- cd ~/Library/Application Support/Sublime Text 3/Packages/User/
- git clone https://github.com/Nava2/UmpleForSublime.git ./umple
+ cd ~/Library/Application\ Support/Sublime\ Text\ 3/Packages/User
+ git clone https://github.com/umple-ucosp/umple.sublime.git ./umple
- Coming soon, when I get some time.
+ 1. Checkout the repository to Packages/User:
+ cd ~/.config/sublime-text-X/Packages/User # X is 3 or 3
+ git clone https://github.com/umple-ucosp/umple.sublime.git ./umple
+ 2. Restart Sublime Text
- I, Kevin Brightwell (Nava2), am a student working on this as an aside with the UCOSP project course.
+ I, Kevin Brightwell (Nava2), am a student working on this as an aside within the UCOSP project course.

---

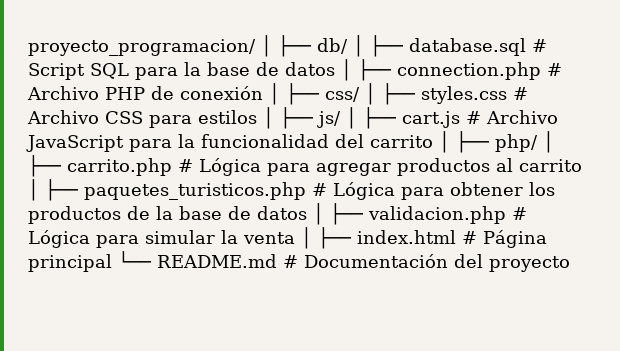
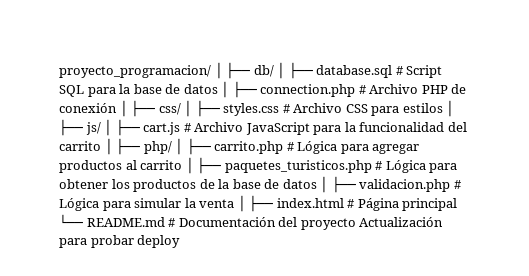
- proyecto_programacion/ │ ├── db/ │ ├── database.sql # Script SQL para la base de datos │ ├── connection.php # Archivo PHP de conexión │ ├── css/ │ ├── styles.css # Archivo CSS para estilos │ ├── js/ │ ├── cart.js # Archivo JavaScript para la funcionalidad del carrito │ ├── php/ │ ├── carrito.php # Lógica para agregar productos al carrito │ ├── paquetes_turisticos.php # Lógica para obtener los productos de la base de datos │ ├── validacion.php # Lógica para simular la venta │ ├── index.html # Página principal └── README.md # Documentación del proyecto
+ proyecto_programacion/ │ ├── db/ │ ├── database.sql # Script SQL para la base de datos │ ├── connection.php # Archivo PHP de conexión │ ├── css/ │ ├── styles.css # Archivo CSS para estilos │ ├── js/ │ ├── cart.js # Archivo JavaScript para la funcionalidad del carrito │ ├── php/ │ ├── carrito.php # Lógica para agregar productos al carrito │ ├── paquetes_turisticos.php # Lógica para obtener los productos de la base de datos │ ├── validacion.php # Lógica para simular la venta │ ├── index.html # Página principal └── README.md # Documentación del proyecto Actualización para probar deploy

**TASK ITEM:** Look above for the line holding "- I, Kevin Brightwell" and the line holding "within the UCOSP project course.". Retype both, and every line between them, word for word and nothing else.

**OUTPUT OF THE EXERCISE:**
- I, Kevin Brightwell (Nava2), am a student working on this as an aside with the UCOSP project course.
+ I, Kevin Brightwell (Nava2), am a student working on this as an aside within the UCOSP project course.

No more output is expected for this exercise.